**Activity:** Among the entries below, only the lines starting at the one with "-14,40 +14,40 @@" and ending at the one with "display:block; width:100%; height:100%;", both included, are to be printed exactly.

▶

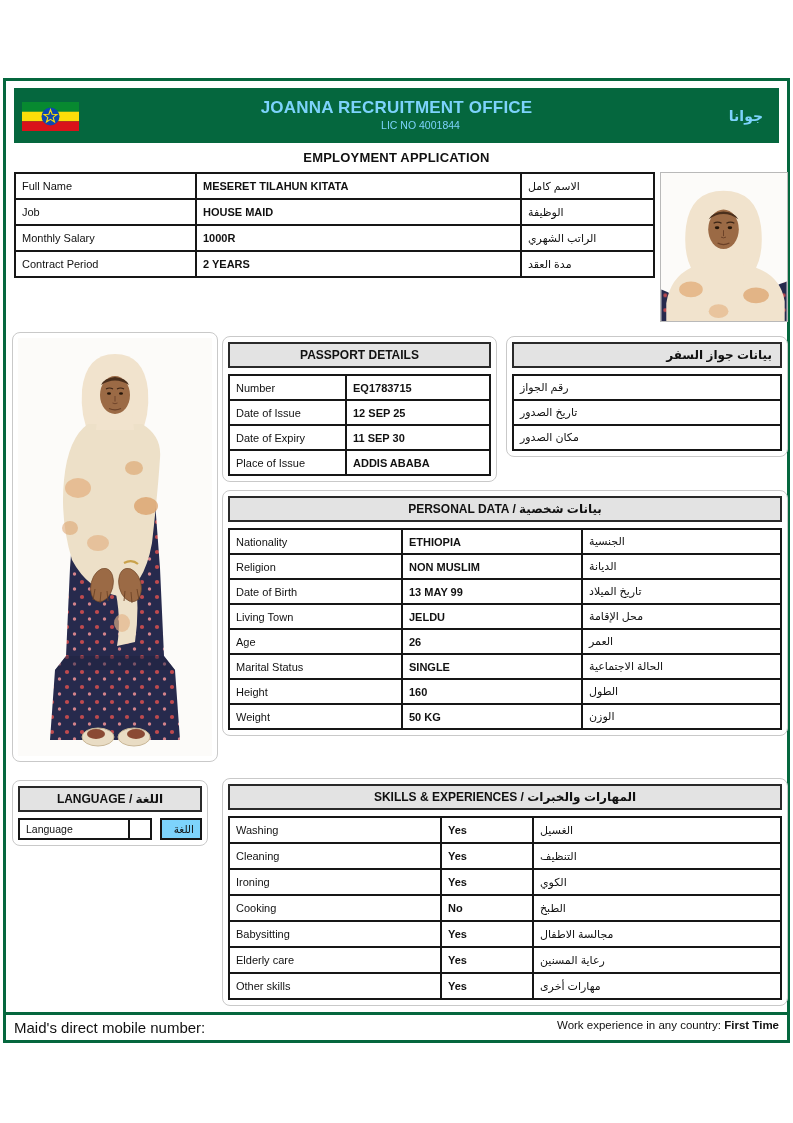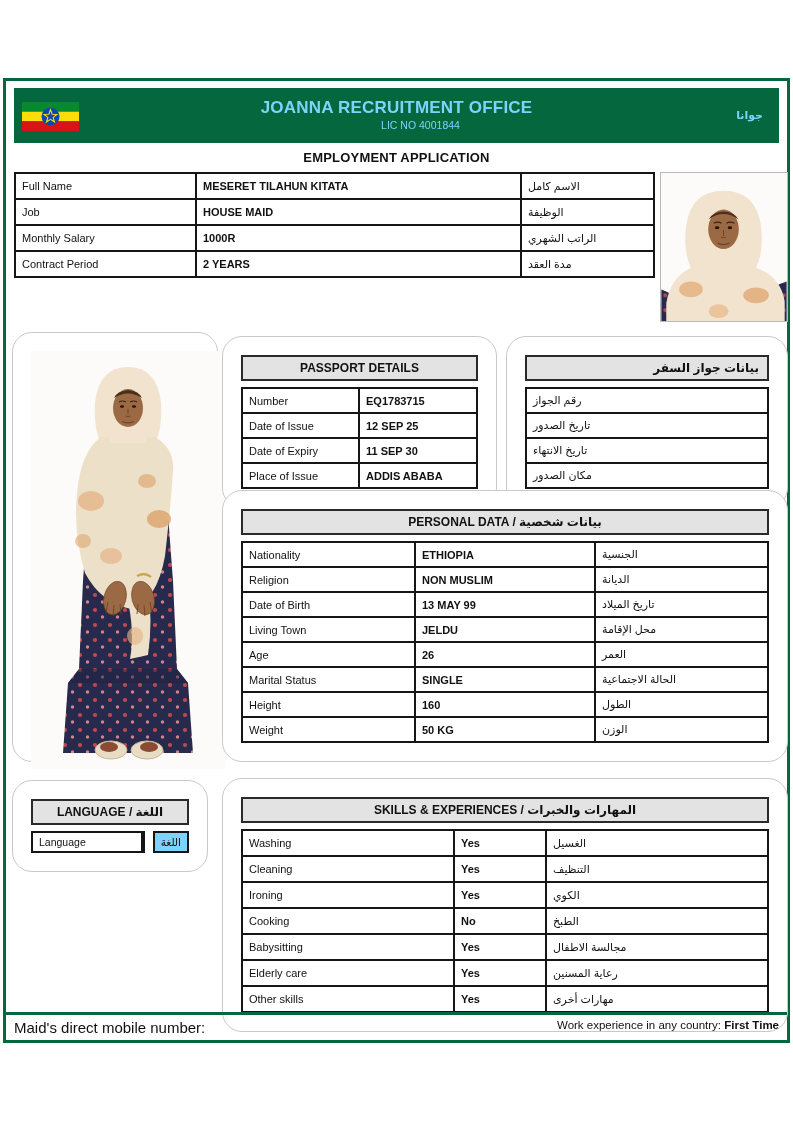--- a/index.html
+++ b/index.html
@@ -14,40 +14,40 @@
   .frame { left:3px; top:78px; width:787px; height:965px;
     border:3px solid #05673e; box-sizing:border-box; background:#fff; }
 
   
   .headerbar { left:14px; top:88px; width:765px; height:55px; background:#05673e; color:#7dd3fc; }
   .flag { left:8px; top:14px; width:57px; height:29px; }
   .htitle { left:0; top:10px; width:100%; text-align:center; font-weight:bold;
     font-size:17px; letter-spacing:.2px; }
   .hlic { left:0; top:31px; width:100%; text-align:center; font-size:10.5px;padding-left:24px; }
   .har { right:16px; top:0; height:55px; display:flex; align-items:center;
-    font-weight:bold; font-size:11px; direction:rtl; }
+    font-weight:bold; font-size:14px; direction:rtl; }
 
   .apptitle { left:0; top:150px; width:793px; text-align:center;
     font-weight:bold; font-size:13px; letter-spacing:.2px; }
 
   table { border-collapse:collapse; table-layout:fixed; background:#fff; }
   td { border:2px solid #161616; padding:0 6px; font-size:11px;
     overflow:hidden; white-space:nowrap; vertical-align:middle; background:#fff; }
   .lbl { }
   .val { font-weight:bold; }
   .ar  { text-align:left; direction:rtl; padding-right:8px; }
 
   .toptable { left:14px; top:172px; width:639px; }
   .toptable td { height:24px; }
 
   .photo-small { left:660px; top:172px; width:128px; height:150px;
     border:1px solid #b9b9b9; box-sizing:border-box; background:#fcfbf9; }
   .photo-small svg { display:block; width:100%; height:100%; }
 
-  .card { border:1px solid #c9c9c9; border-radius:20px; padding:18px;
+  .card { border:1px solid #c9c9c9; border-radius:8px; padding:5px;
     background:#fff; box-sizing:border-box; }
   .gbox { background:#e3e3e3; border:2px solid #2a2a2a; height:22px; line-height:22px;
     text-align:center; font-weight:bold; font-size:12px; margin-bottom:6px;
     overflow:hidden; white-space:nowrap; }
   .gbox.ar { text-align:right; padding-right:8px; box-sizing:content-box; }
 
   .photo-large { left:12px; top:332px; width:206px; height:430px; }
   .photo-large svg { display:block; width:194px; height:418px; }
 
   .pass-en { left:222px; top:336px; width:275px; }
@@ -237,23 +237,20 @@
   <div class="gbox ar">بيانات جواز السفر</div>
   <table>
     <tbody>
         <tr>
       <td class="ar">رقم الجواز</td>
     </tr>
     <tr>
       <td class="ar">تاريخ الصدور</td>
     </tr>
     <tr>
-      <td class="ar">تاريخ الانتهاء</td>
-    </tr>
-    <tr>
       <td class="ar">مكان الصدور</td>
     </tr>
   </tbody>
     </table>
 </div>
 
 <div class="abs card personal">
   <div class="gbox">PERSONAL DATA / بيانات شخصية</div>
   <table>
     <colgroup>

◀
▶

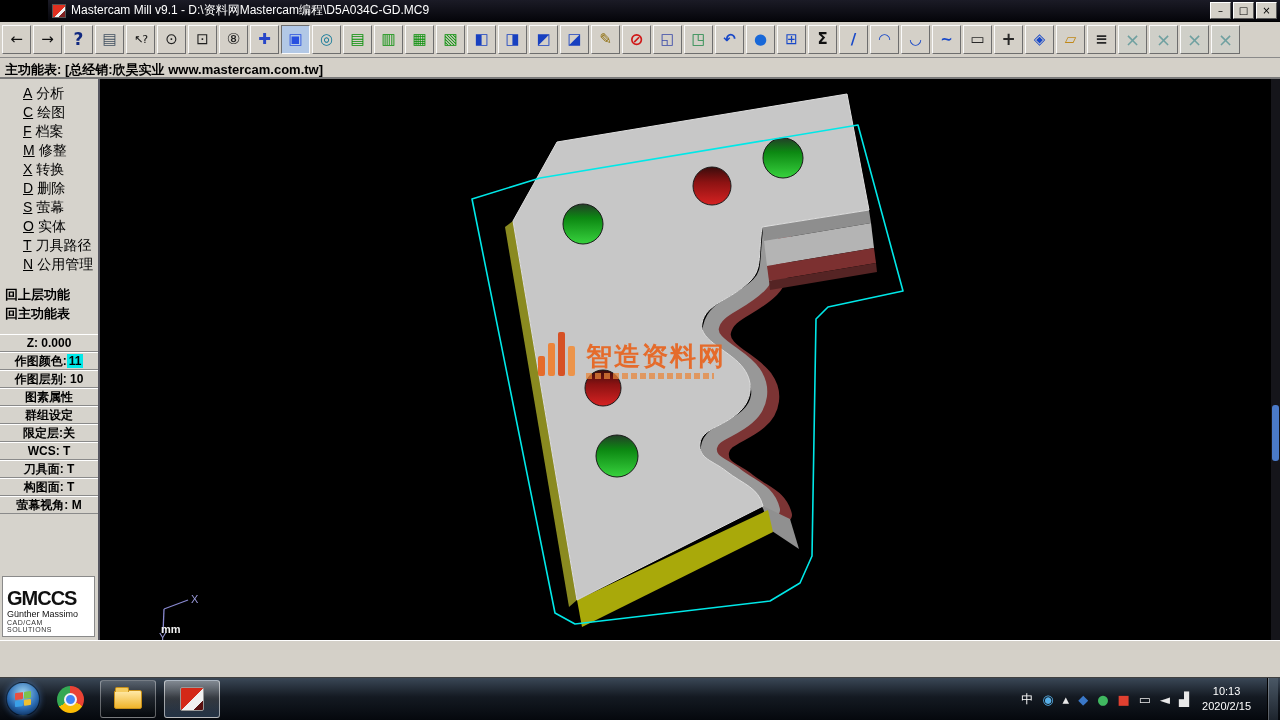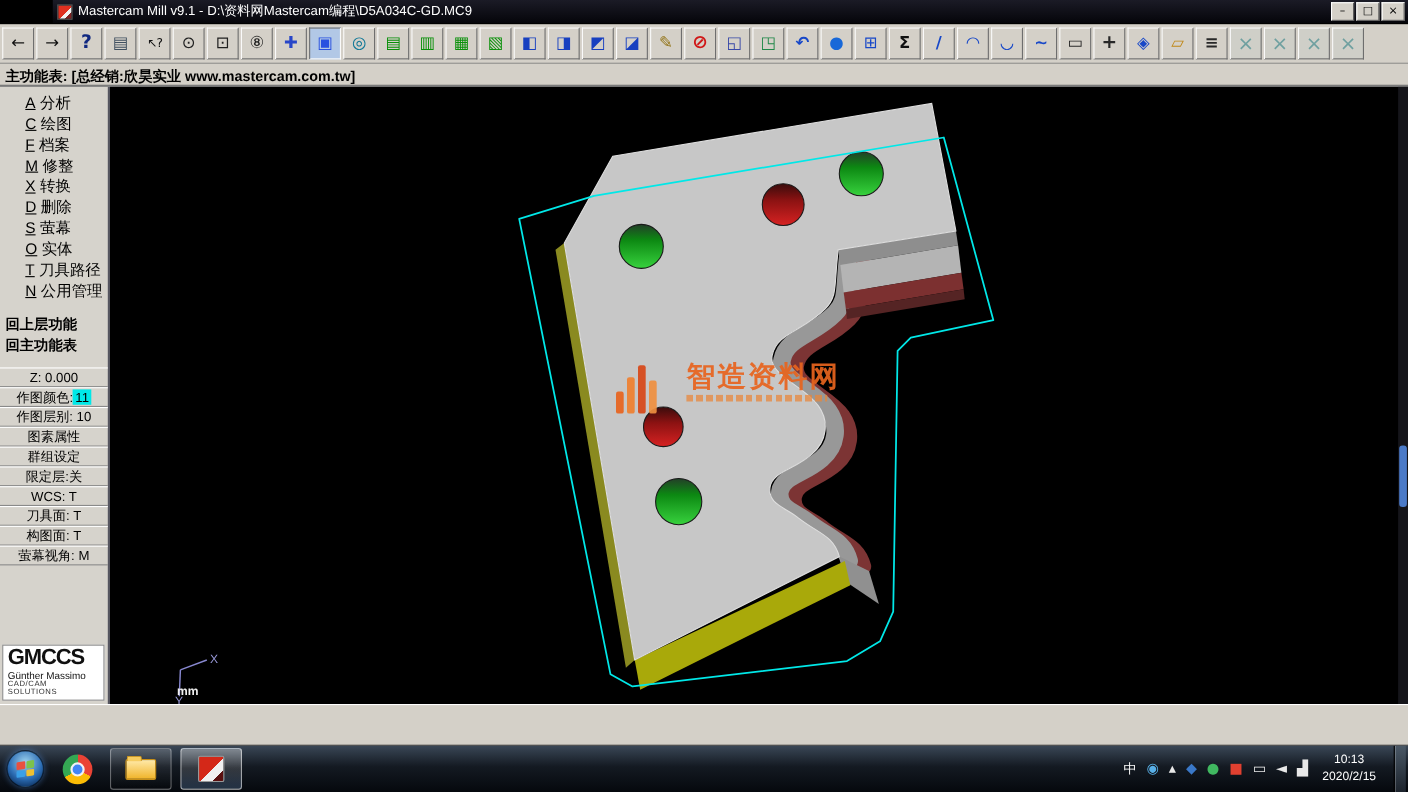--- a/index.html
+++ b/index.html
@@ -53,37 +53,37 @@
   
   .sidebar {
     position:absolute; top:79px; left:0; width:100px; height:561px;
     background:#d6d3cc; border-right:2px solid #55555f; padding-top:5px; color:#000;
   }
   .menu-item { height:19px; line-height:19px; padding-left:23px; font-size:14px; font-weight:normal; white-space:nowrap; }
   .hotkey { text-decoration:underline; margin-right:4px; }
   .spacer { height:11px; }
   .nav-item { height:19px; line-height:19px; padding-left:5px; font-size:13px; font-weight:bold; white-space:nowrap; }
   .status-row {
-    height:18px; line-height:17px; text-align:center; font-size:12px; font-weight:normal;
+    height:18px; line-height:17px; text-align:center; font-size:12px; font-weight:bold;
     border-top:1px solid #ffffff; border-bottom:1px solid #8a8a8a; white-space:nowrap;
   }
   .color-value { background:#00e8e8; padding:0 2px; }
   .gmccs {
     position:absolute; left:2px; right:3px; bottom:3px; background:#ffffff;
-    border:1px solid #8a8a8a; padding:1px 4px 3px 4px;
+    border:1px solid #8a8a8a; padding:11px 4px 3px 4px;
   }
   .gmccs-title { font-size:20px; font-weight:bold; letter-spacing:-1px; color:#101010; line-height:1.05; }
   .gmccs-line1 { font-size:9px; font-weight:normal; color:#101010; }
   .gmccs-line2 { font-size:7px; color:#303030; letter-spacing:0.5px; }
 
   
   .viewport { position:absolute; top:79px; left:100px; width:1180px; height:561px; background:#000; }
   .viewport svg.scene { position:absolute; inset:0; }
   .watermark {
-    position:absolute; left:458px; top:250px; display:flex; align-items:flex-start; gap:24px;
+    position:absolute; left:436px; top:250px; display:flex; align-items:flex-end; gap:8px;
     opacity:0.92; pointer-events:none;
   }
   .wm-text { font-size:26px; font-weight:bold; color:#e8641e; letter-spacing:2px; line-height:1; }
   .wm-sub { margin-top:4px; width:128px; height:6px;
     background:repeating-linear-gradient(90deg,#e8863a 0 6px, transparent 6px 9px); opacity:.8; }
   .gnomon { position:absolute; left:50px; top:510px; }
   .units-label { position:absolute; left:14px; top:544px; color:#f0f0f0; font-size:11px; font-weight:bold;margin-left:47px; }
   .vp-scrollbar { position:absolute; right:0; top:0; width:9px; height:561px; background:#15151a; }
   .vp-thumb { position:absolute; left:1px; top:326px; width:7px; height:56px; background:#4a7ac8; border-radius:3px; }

◀

**Exercise response:**
@@ -14,40 +14,40 @@
   .frame { left:3px; top:78px; width:787px; height:965px;
     border:3px solid #05673e; box-sizing:border-box; background:#fff; }
 
   
   .headerbar { left:14px; top:88px; width:765px; height:55px; background:#05673e; color:#7dd3fc; }
   .flag { left:8px; top:14px; width:57px; height:29px; }
   .htitle { left:0; top:10px; width:100%; text-align:center; font-weight:bold;
     font-size:17px; letter-spacing:.2px; }
   .hlic { left:0; top:31px; width:100%; text-align:center; font-size:10.5px;padding-left:24px; }
   .har { right:16px; top:0; height:55px; display:flex; align-items:center;
-    font-weight:bold; font-size:11px; direction:rtl; }
+    font-weight:bold; font-size:14px; direction:rtl; }
 
   .apptitle { left:0; top:150px; width:793px; text-align:center;
     font-weight:bold; font-size:13px; letter-spacing:.2px; }
 
   table { border-collapse:collapse; table-layout:fixed; background:#fff; }
   td { border:2px solid #161616; padding:0 6px; font-size:11px;
     overflow:hidden; white-space:nowrap; vertical-align:middle; background:#fff; }
   .lbl { }
   .val { font-weight:bold; }
   .ar  { text-align:left; direction:rtl; padding-right:8px; }
 
   .toptable { left:14px; top:172px; width:639px; }
   .toptable td { height:24px; }
 
   .photo-small { left:660px; top:172px; width:128px; height:150px;
     border:1px solid #b9b9b9; box-sizing:border-box; background:#fcfbf9; }
   .photo-small svg { display:block; width:100%; height:100%; }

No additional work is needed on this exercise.